E. Les parties n'ayant pas

requis d'audience publique, le Tribunal a délibéré par voie de circulation.

Considérants

1.

Comme l'a déjà relevé

le Tribunal administratif dans un arrêt du 28 octobre 1998 (CR 98/049), il

convient de distinguer le délai d'épreuve des conditions accessoires auxquelles

peut être subordonnée la restitution du permis (voir Schaffhauser, Grundriss

des schweizerischen Strassenverkehrsrechts, Bd III, Die

Administrativmassnehmen, n. 2192 ss - délai d'épreuve - et 2209 ss - conditions

et charges). L'échéance du délai d'épreuve est une condition nécessaire à la

restitution, mais non pas suffisante. Pour les alcooliques et les toxicomanes,

l'exigence d'une période d'abstinence contrôlée constitue l'une de ces

conditions accessoires : l'intéressé doit démontrer qu'il s'est bien comporté

durant le délai d'épreuve et que la cause d'inaptitude a ainsi disparu. Le cas

échéant, l'intéressé a droit à la restitution de son permis. Si les conditions

accessoires ne sont que partiellement remplies, alors que le délai d'épreuve

est échu, l'autorité peut envisager une restitution assortie de nouvelles

conditions (voir Schaffhauser, op. cit., n. 2224).

En l'espèce, le

recourant est sous le coup d'une mesure de retrait du permis de conduire depuis

le 13 octobre 1990, c'est-à-dire actuellement depuis plus de huit ans.

2.

Aux termes de l'art. 23

al. 3 LCR, lorsqu'une mesure frappe depuis cinq ans un conducteur de véhicule,

le canton de domicile prendra, sur requête, une nouvelle décision, si

l'intéressé rend vraisemblable que la mesure n'est plus justifiée.

La jurisprudence

considère que l'autorité ne saurait subordonner à de grandes exigences

formelles l'entrée en matière sur une telle requête (CR 98/0268 du 29 avril

1999). Dans le cas d'espèce, en recourant contre le refus du Service des

automobiles, l'intéressé s'est borné à contester l'obligation de se soumettre à

un contrôle d'abstinence et à invoquer l'utilité professionnelle de son

véhicule.

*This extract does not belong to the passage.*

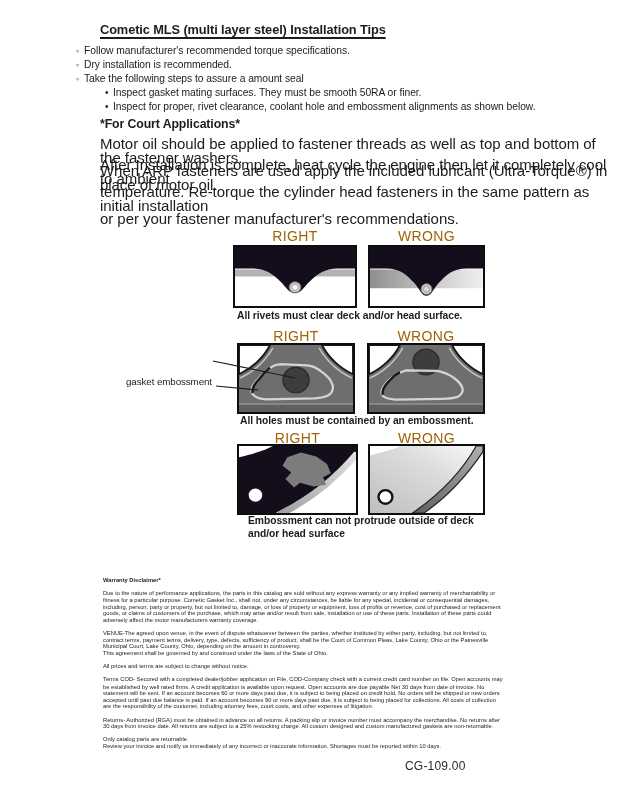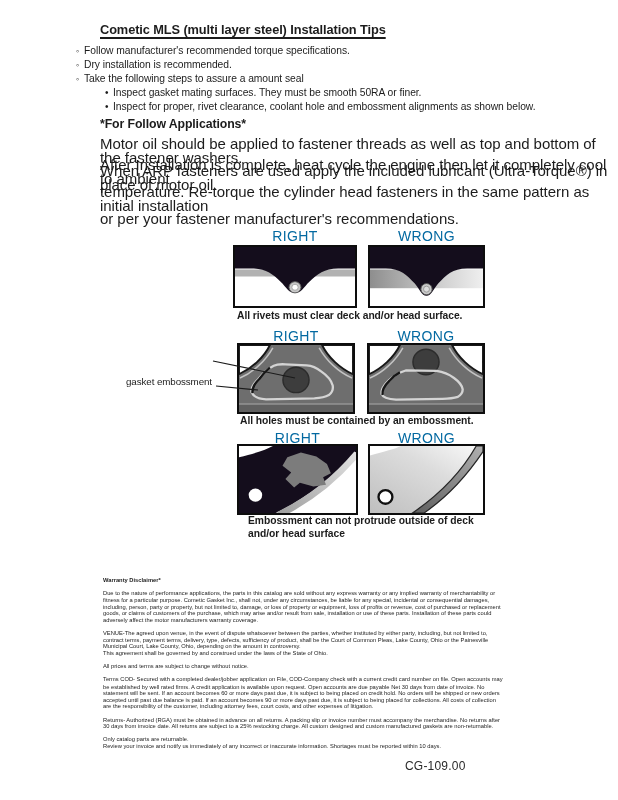"*For Follow Applications*" div.abs { text: Follow -> Court }
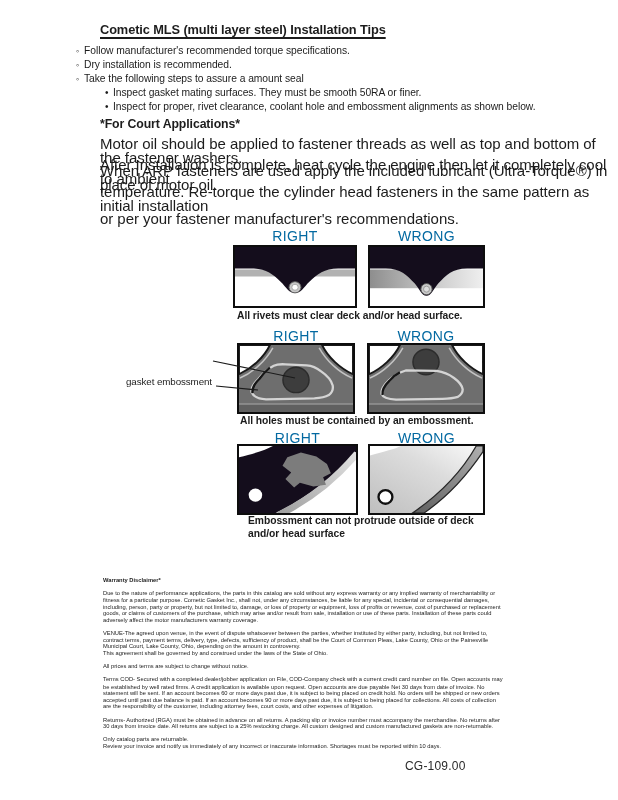"RIGHT" .dlabel { color: #0369a1 -> #a16207 }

En cours de procédure, toutefois, la situation a considérablement

évolué : le recourant a accepté de se soumettre à une abstinence contrôlée; il

a produit un engagement d'abstinence et une attestation médicale relative à une

implantation de disulfiram.

3.

Au regard de ces

nouveaux éléments, la décision attaquée doit être annulée et le dossier renvoyé

à l'autorité intimée pour qu'elle prenne une nouvelle décision après avoir

instruit la question de l'aptitude à la conduite automobile du recourant.

Le recourant qui

sollicitait la délivrance d'un permis d'élève pour véhicules agricoles

n'obtient en définitive que partiellement gain de cause. Compte tenu des

circonstances de l'espèce et de la situation du recourant, il y a lieu

cependant de rendre le présent arrêt sans frais.

Par ces

motifs

le Tribunal administratif

arrête:

I. Le recours est

partiellement admis.

II. La décision du

30.

avril 1998 du Département de la sécurité et de l'environnement, Service des

automobiles est annulée et la cause renvoyée à cette autorité pour nouvelle

décision après avoir requis une expertise complète auprès de l'OCA.

III. L'arrêt est

rendu sans frais, le dépôt de garantie devant être restitué au recourant.

IV. Il n'est pas

alloué de dépens.

Lausanne, le 26 mai

1999.

Le

président:

Le présent arrêt est communiqué aux

parties et à l'Office fédéral des routes avec avis qu'un recours de droit

administratif peut être interjeté au Tribunal fédéral dans les trente jours dès

sa notification (art. 24 al. 2 et 6 LCR; art. 106 OJF).

Annexe pour le

Service des automobiles : son dossier en retour.